> [Work task] Your output should consist solely of the lines from the one with "- Progress iteractively" through the end of the records, reproduced exactly, both ends included.

======

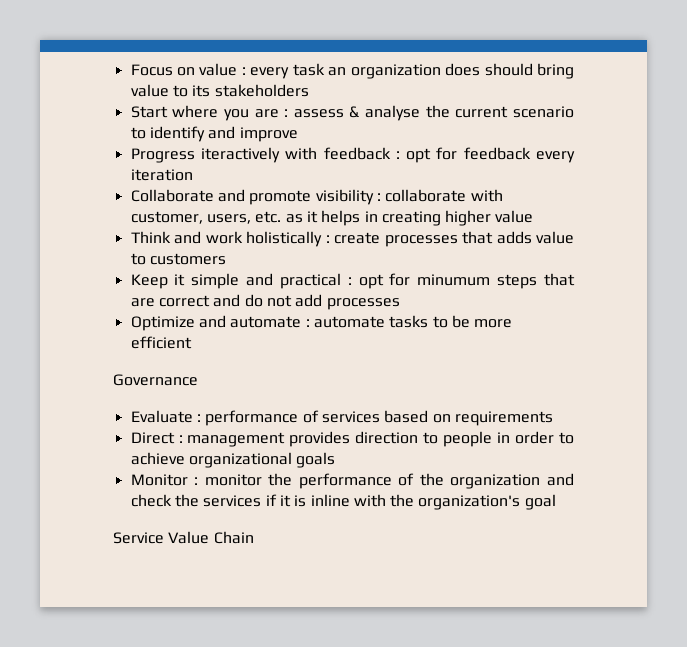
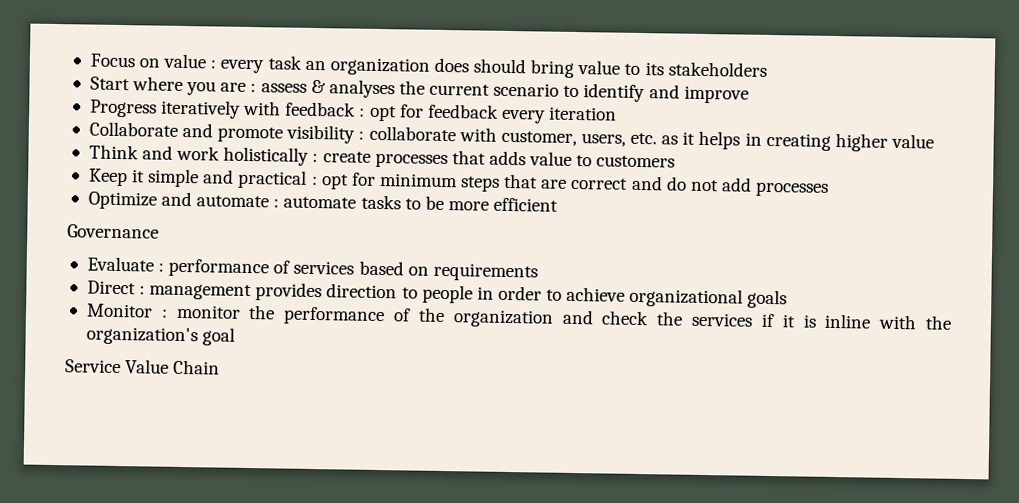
- Start where you are : assess & analyse the current scenario to identify and improve
+ Start where you are : assess & analyses the current scenario to identify and improve
- Progress iteractively with feedback : opt for feedback every iteration
+ Progress iteratively with feedback : opt for feedback every iteration
- Keep it simple and practical : opt for minumum steps that are correct and do not add processes
+ Keep it simple and practical : opt for minimum steps that are correct and do not add processes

======

> [Solution]
- Progress iteractively with feedback : opt for feedback every iteration
+ Progress iteratively with feedback : opt for feedback every iteration
- Keep it simple and practical : opt for minumum steps that are correct and do not add processes
+ Keep it simple and practical : opt for minimum steps that are correct and do not add processes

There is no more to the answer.